Sunday, June 2, 2013

Ambrose's Nixon: The Triumph of a Politician 17

On page 509 of Nixon: The Triumph of a Politician, author Stephen Ambrose quotes President Richard Nixon's thoughts about the conflict between his National Security Adviser, Henry Kissinger, and his Secretary of State, William Rogers.  Nixon said:

"I'm sorry about how Henry and Bill go at each other...It's really deep-seated.  Henry thinks Bill isn't very deep, and Bill thinks Henry is power-crazy.  And in a sense, they're both right.  Ego is something we all have, and either you grow out of it or it takes you over.  I've grown out of it.  It's really a compensation for an inferiority complex.  Henry has that, of course----and Bill has it too."
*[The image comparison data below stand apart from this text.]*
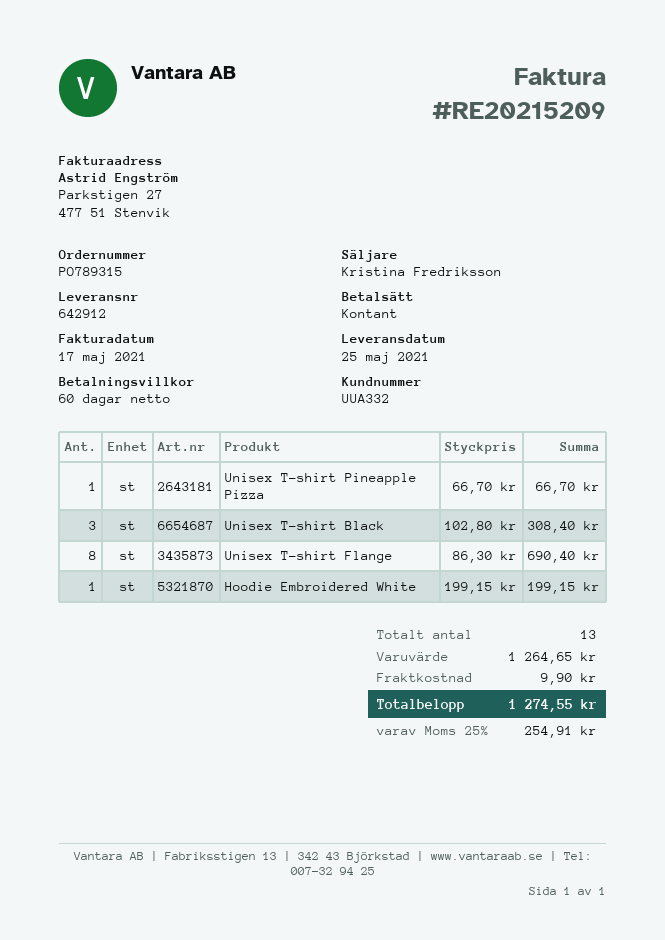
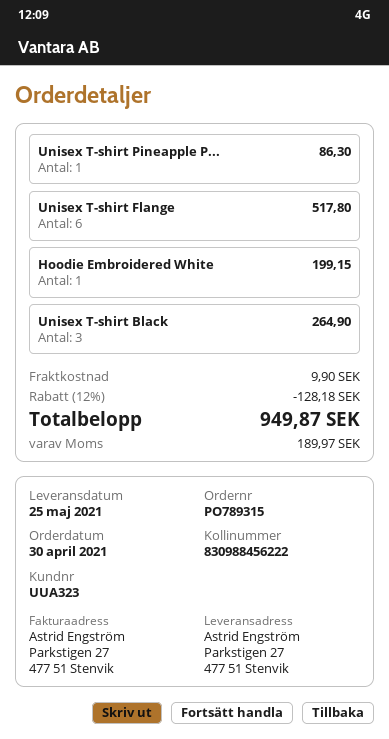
customer number: UUA332 -> UUA323
Unisex T-shirt Pineapple Pizza: 1 for 66.70 -> 1 for 86.30
Unisex T-shirt Black: 3 for 308.40 -> 3 for 264.90
Unisex T-shirt Flange: 8 for 690.40 -> 6 for 517.80
discount: none -> 12% = 128.18
tax: 254.91 -> 189.97
total: 1274.55 -> 949.87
This stood out to me for three reasons.

1.  Nixon here has a negative attitude towards the conflict between Kissinger and Rogers, when, earlier in the book, Ambrose argues that Nixon actually wanted conflict between his aides, for a variety of reasons, one being that Nixon figured that they wouldn't go after him if they were going after each other.

2.  I got a laugh out of Nixon's statement that he himself had outgrown ego.  Even in Monica Crowley's Nixon Off the Record, which narrates Nixon's pontifications during the 1990's, Nixon strikes me as one who has quite an ego: he is upset when people don't ask for his advice or when he is not given proper credit for something he did as President.  But he really eats it up when he is consulted or praised.
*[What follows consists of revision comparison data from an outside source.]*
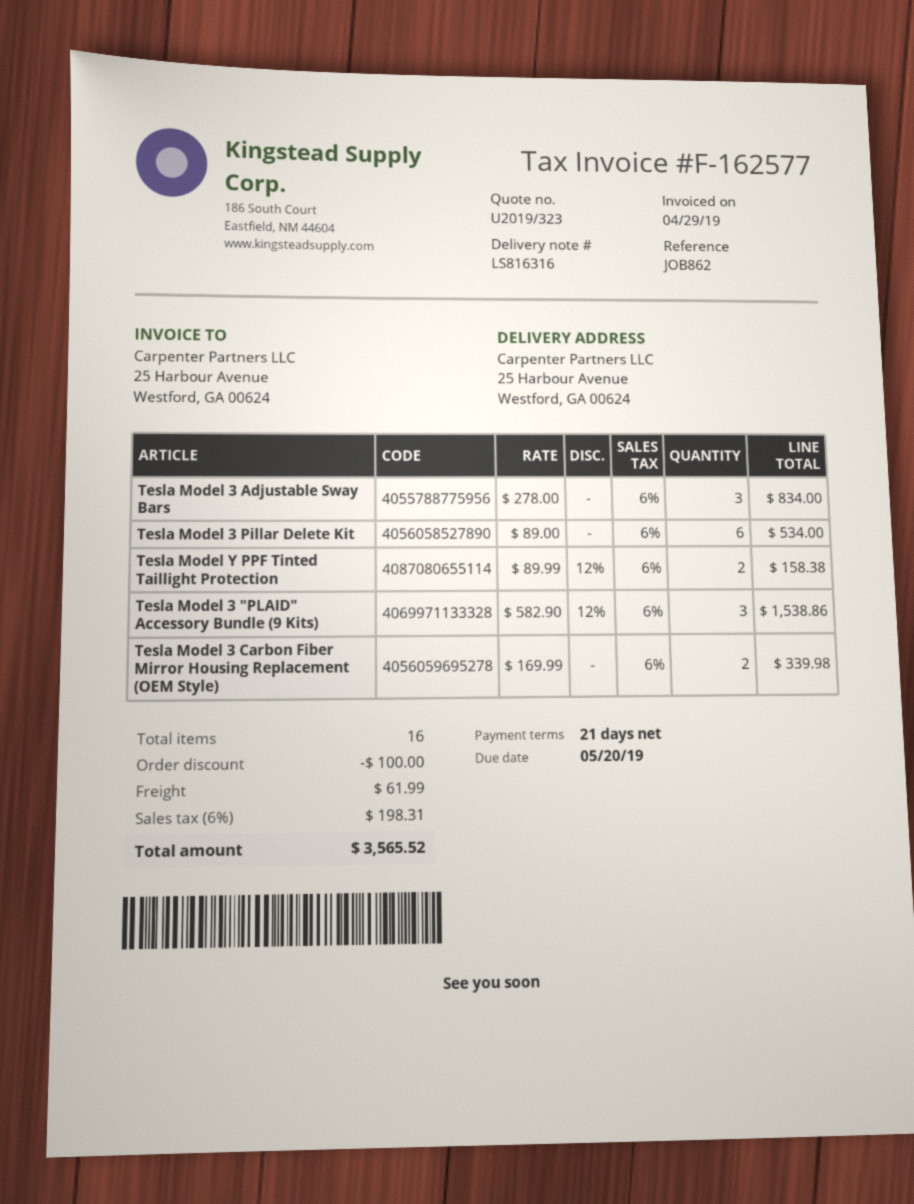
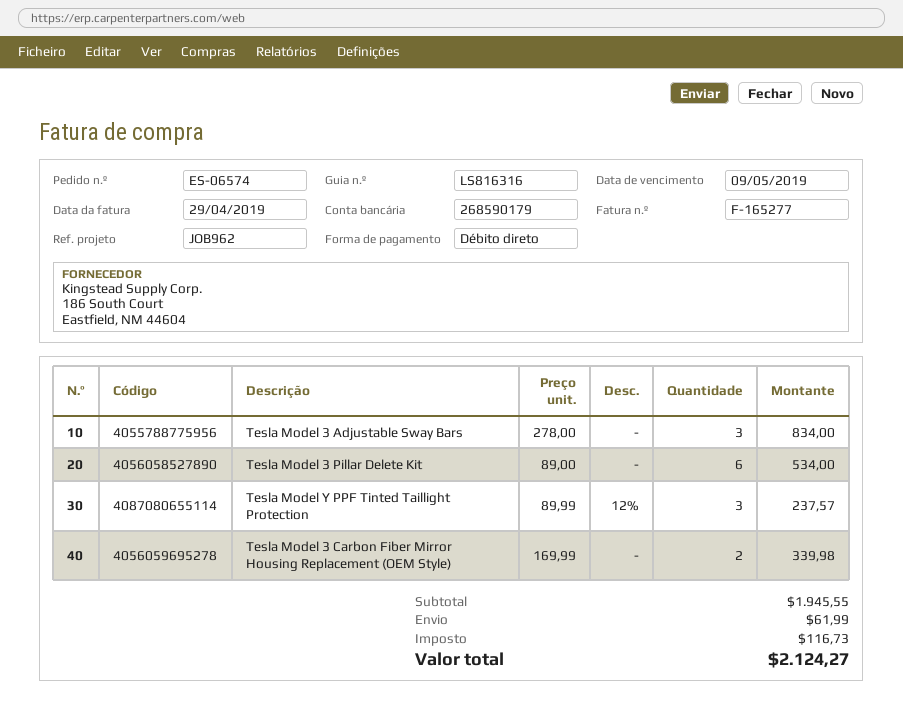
invoice number: F-162577 -> F-165277
due date: 2019-05-20 -> 2019-05-09
reference: JOB862 -> JOB962
Tesla Model Y PPF Tinted Taillight Protection: 2 x 89.99 - 12% = 158.38 -> 3 x 89.99 - 12% = 237.57
Tesla Model 3 "PLAID" Accessory Bundle (9 Kits): 3 x 582.90 - 12% = 1538.86 -> none
discount: 100.00 -> none
tax: 198.31 -> 116.73
total: 3565.52 -> 2124.27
I thought about a German lady I once knew.  She said that she was not the type of person who took things personally, that she didn't have a thin skin.  Yet, she often did take things personally!  Self-image and reality don't always match up.  But maybe thinking that we're good at something makes us better than we would be if we were negative about ourselves.

3.  What Nixon said about the inferiority complex feeding into ego reminded me of a story that Lou Cannon told about Ronald Reagan: that Reagan as an actor sometimes cared more about the quality of a scene than whether he was in the spotlight.  That is a secure person!  The thing is, not everyone is like that.  I'm not like that.  How can one become like that?